Changing nappies becomes second nature quickly, but a little caution goes a long way. Before you fully remove a nappy, always take care and listen for any rumbling sounds. With a bit of wind, a breastfed baby’s poo, in particular, can travel considerable distances – onto shirts, into eyes, or over surrounding surfaces. Be prepared!
The contents of your baby’s newborn nappies can tell you a lot about how they are travelling. Let’s break down what’s normal and what signs might indicate you need to seek advice.
The First Poos: Meconium
Just after birth, your baby’s first poos will look very different from what you might expect. This is called meconium, and it’s typically green-black, sticky, and a bit tar-like in consistency. Meconium is made up of materials ingested in the womb, such as amniotic fluid, mucus, and cells.
This distinct meconium phase will change over the first few days as your milk supply shifts from colostrum (the thick, yellowish first milk) to early breastmilk. This transition in stool colour and consistency is a good sign that your baby is feeding well and their digestive system is starting to function effectively.
Breastfed Baby Poos
Once your breastmilk supply is well-established, breastfed babies usually have characteristic poos. These are typically runny and have a mustardy-yellow colour, often with small, seed-like bits within them. The frequency of bowel movements for a breastfed baby can vary significantly. Some breastfed babies may poo with almost every feed, especially in the early weeks. Others might only have a bowel movement once every few days, or even once a week.

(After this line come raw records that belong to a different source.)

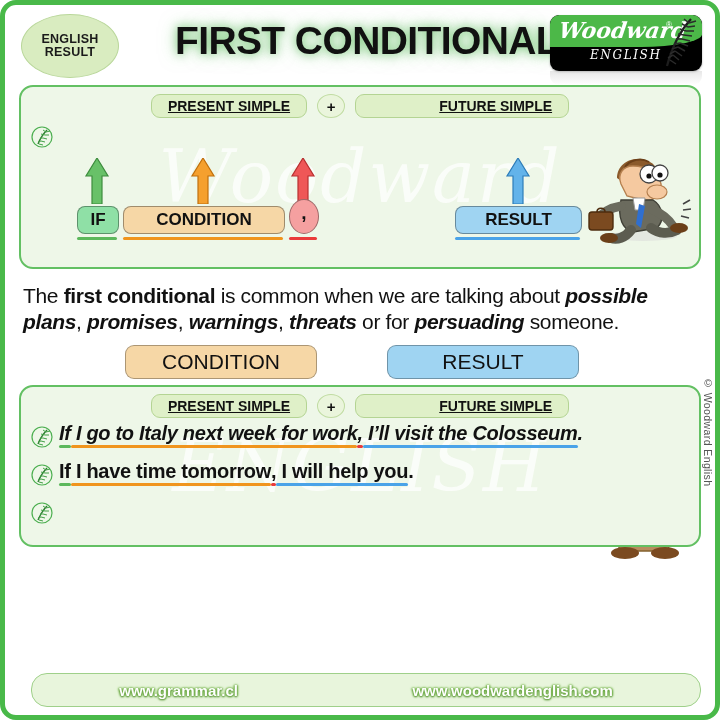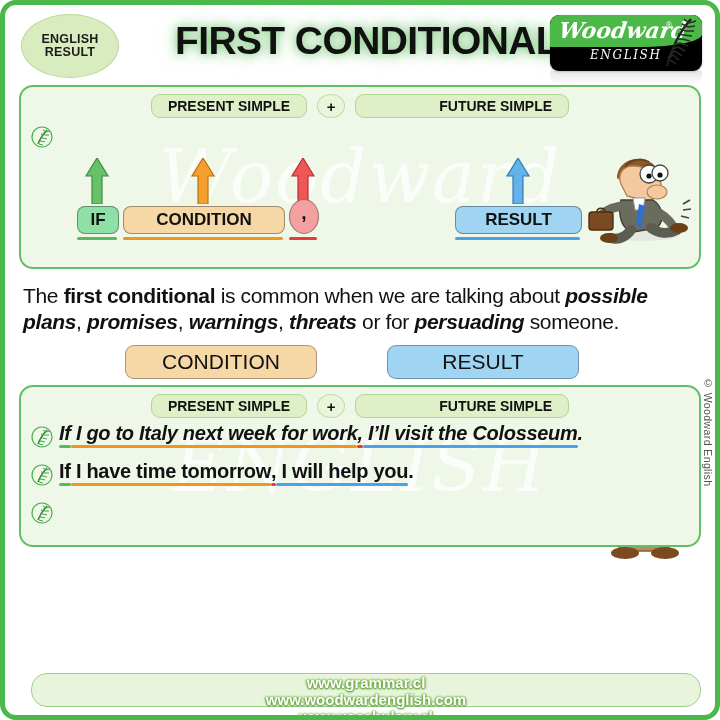"PRESENT SIMPLE" .chip { text-decoration: none -> underline }
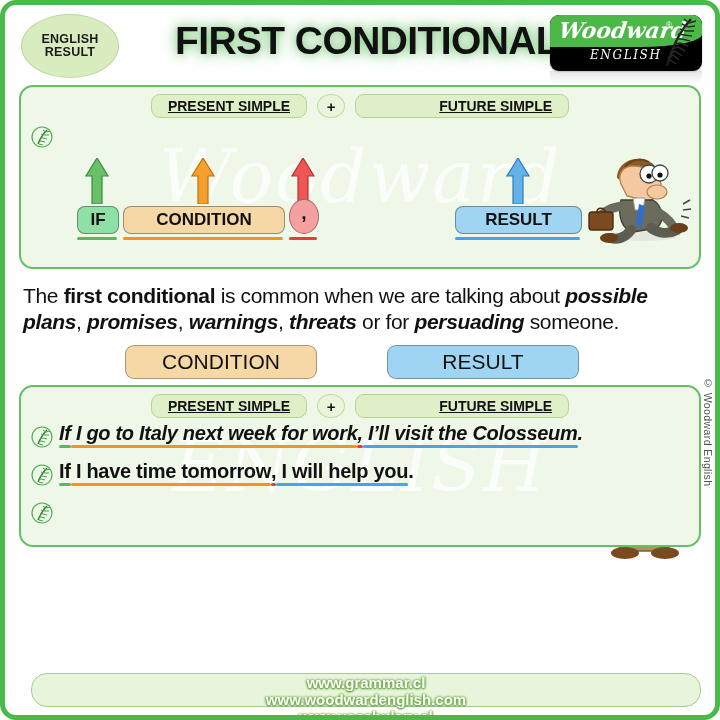"www.grammar.cl" .footer { flex-direction: column -> none }
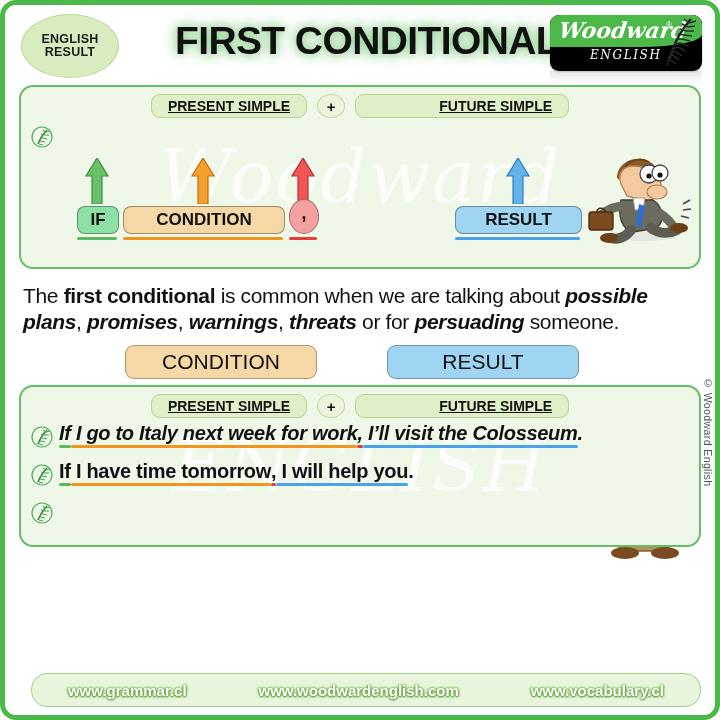"www.vocabulary.cl" span { html: <span>www.vocabulary.cl</span> -> none }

Both extremes, provided the baby is otherwise well and feeding adequately, can be normal. The key is consistency in colour and texture when they do go.
Formula-Fed Baby Poos
If you are formula feeding your baby, their poos will generally be different from those of a breastfed baby. Formula-fed babies often have firmer poos that can be greener or darker in colour. This darker shade is often due to the additional iron found in infant formula.
The frequency of bowel movements for formula-fed babies tends to be more regular than for breastfed babies, but there can still be some variation. Their stools are typically more formed and paste-like compared to the runnier consistency of breastfed stools. It’s important to ensure your baby is not straining or showing discomfort when passing stools, as very hard or infrequent poos could indicate constipation.
Wet Nappies: A Key Indicator of Hydration
Beyond bowel movements, the number of wet nappies your baby produces is a vital indicator of whether they are getting enough milk. This is particularly important in the early days and weeks.
Generally, if your baby is getting enough milk, they should have 5 to 6 good wet nappies every 24 hours once your milk supply is established (usually by day 5-7 for breastfed babies) or once formula feeding is regular.
A “good wet nappy” feels noticeably heavy and full of urine. In the first few days, you’ll see fewer wet nappies, gradually increasing as feeding becomes more established. Your Child and Family Health Nurse or midwife can guide you on the expected number of wet nappies for your baby’s age.
When to Consult Your GP
While a wide range of nappy contents can be normal, there are specific signs in your baby’s nappy that warrant immediate attention from your General Practitioner (GP) or other healthcare professional:
1. Blood or mucus in the poo
Any presence of blood (which might look bright red or dark streaks) or stringy mucus in the stool should be investigated by a doctor.
2. Poo that goes back to being black after the meconium stage
If your baby’s stools revert to being black and tarry after the initial meconium phase has passed, this needs medical review.
3. Poo that is ever white or grey
Stools that are white, grey, or very pale can sometimes indicate a liver issue and require urgent medical assessment.
4. Signs of dehydration
While not just about the nappy, if your baby has fewer wet nappies than expected, has a sunken soft spot (fontanelle), appears lethargic, or has dry lips, seek medical advice immediately.
5. Persistent diarrhoea
If your baby has frequent, very watery stools, especially if accompanied by fever or poor feeding, consult your GP.
6. Severe constipation
If your baby is straining excessively, has very hard, pellet-like stools, or is not passing stools regularly and seems uncomfortable.
Always trust your instincts as a parent. If you are ever concerned about your baby’s newborn nappies or their overall health, do not hesitate to contact your GP, Child and Family Health Nurse, or local hospital for advice.
Reliable resources include Raising Children Network and Pregnancy, Birth & Baby.